> _PROBLEM TO WORK ON_:
Output the records exactly, and drop each picture.

>>>>>

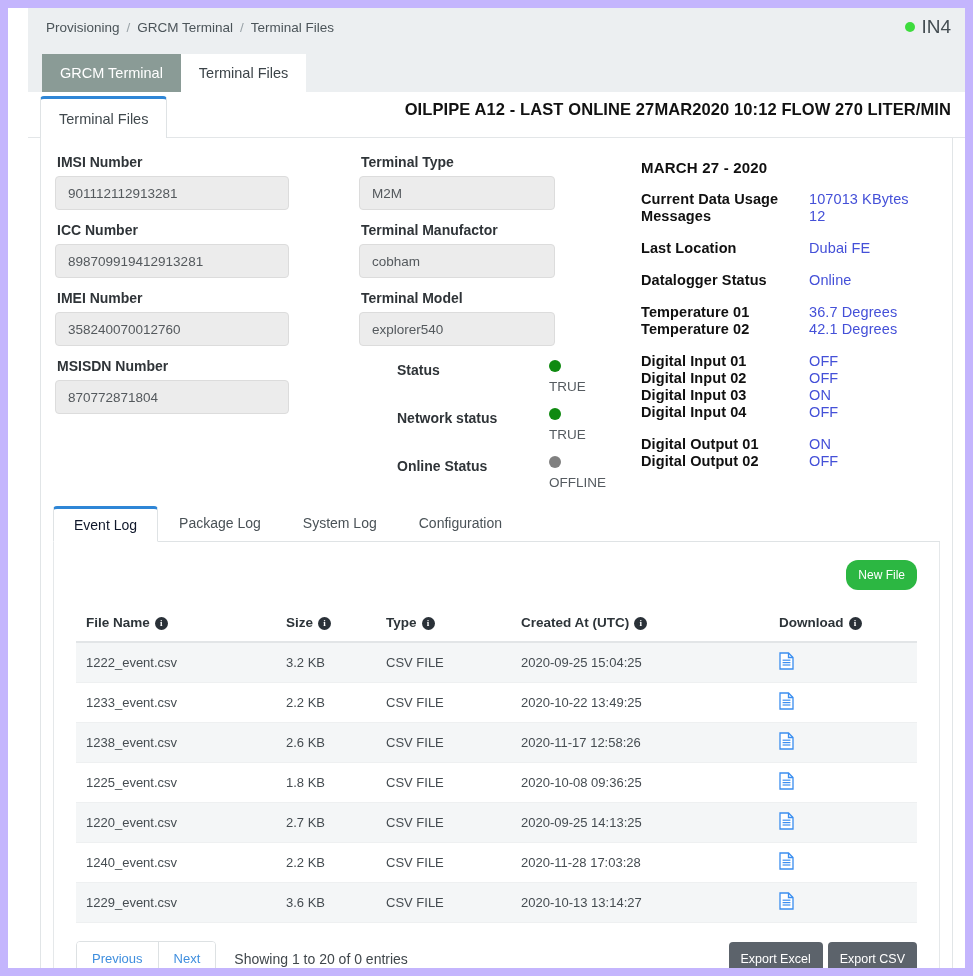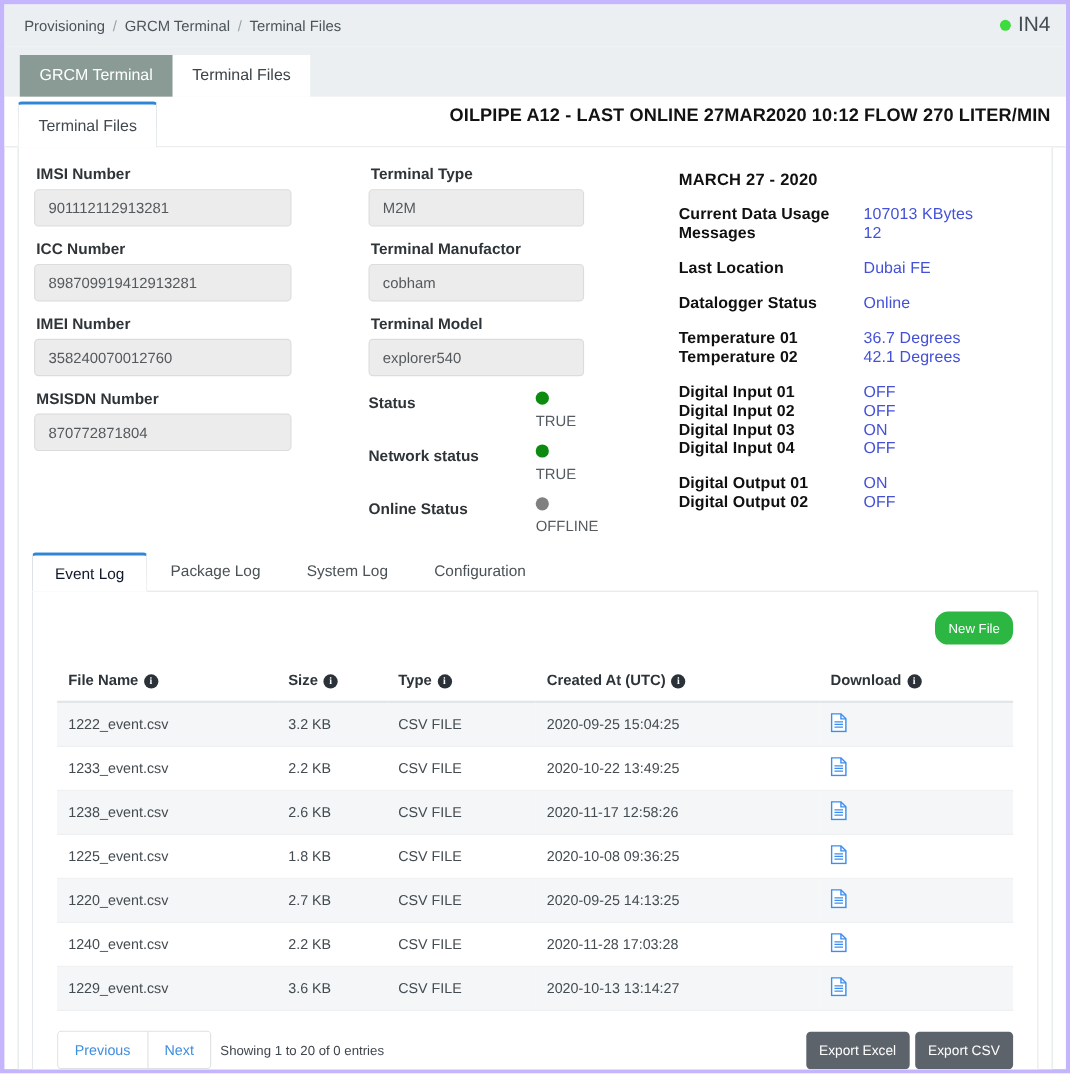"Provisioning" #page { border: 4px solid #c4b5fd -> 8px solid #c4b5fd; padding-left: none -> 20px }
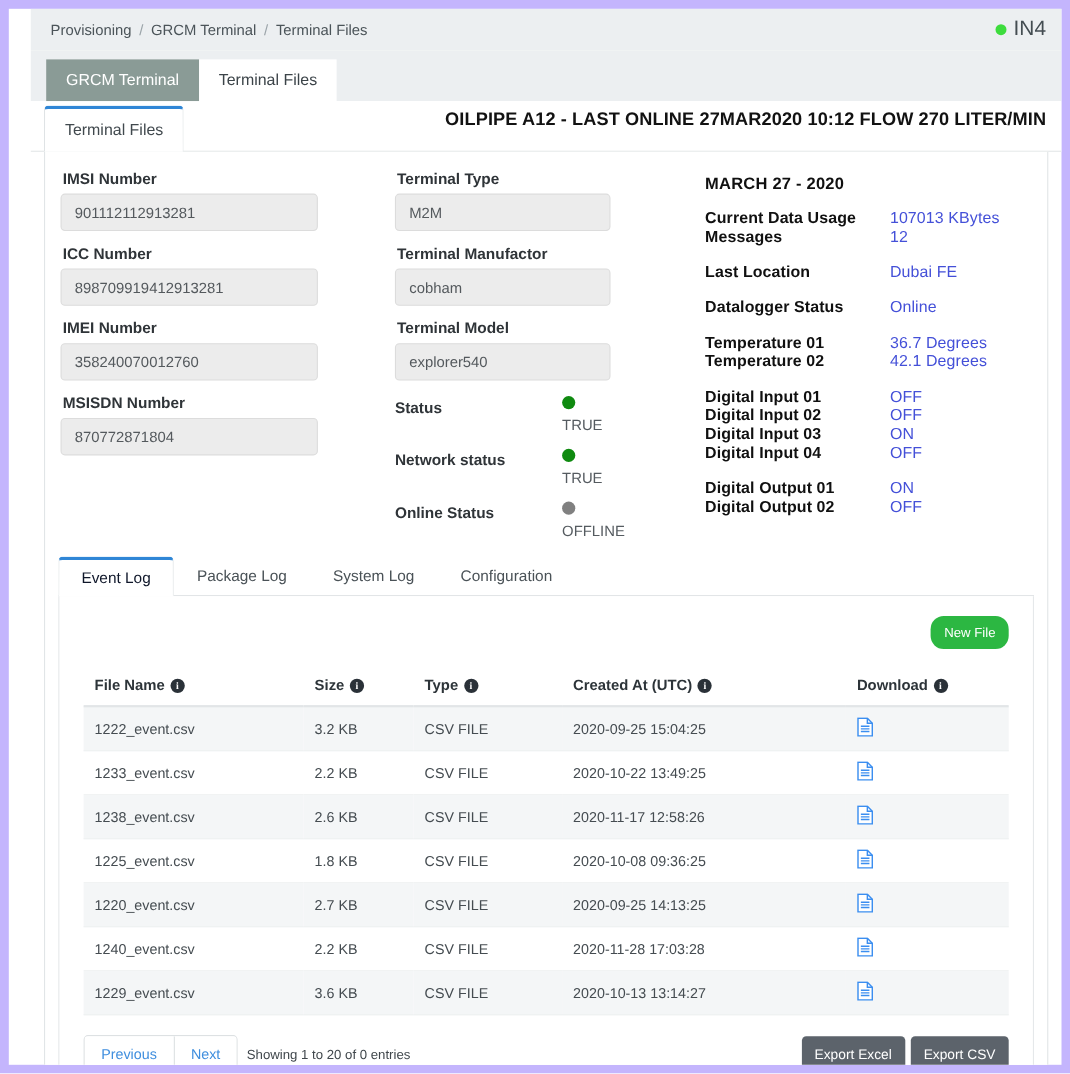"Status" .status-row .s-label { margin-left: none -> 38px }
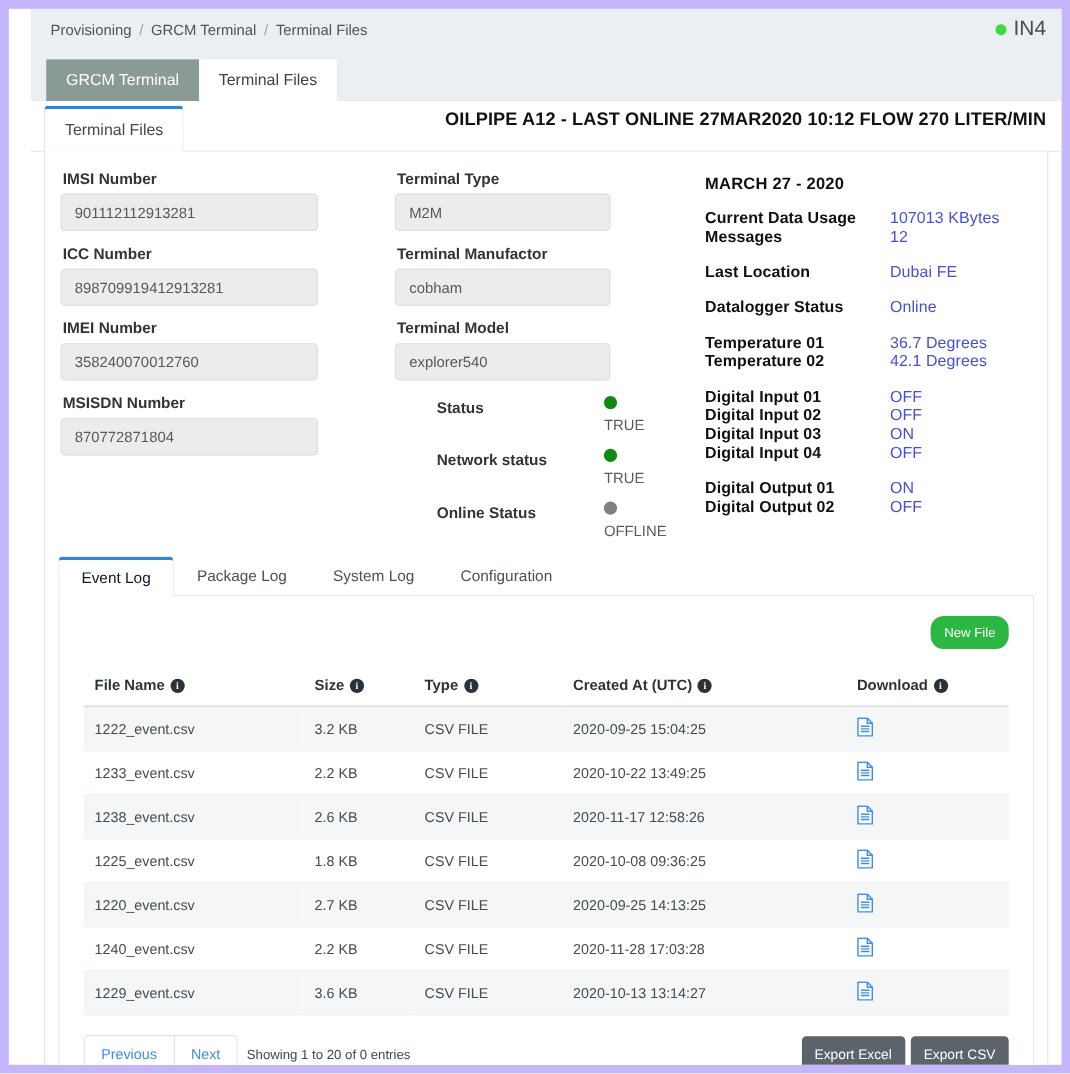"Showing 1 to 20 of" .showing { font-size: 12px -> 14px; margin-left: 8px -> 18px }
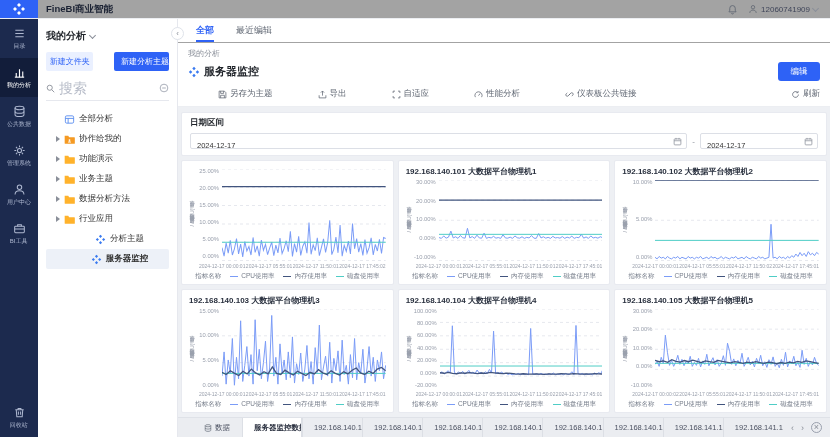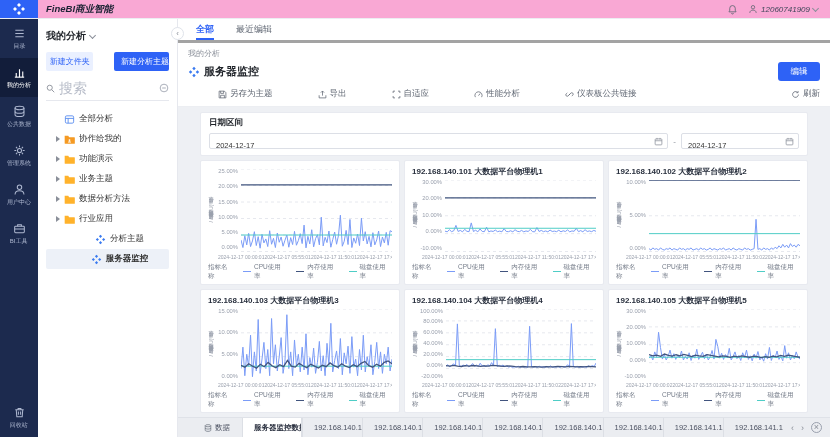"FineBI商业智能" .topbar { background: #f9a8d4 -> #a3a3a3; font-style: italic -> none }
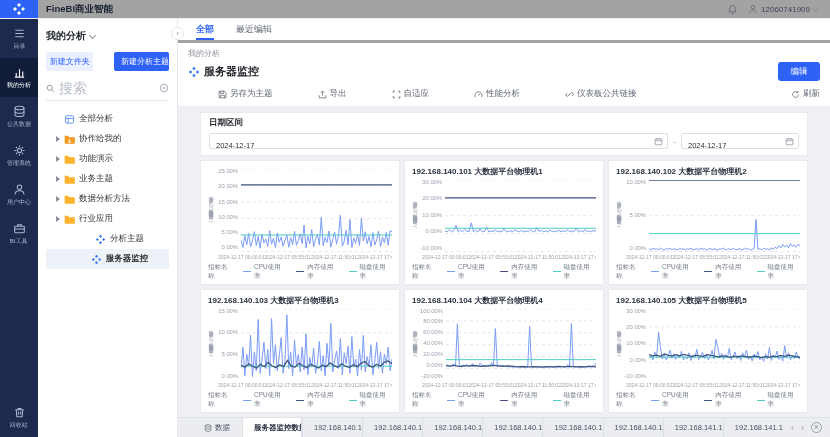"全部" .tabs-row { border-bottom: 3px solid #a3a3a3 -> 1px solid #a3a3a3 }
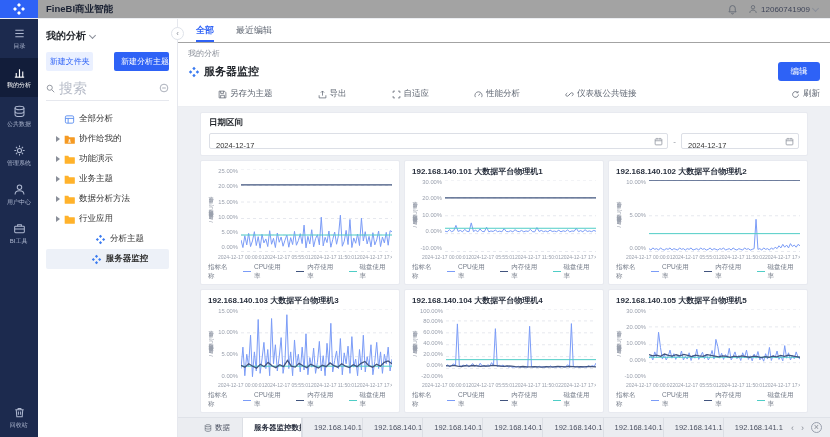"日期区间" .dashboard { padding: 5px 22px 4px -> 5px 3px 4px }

<<<<<

> _FINISHED TASK_:
"Provisioning" #page { border: 4px solid #c4b5fd -> 8px solid #c4b5fd; padding-left: none -> 20px }
"Status" .status-row .s-label { margin-left: none -> 38px }
"Showing 1 to 20 of" .showing { font-size: 12px -> 14px; margin-left: 8px -> 18px }
"FineBI商业智能" .topbar { background: #f9a8d4 -> #a3a3a3; font-style: italic -> none }
"全部" .tabs-row { border-bottom: 3px solid #a3a3a3 -> 1px solid #a3a3a3 }
"日期区间" .dashboard { padding: 5px 22px 4px -> 5px 3px 4px }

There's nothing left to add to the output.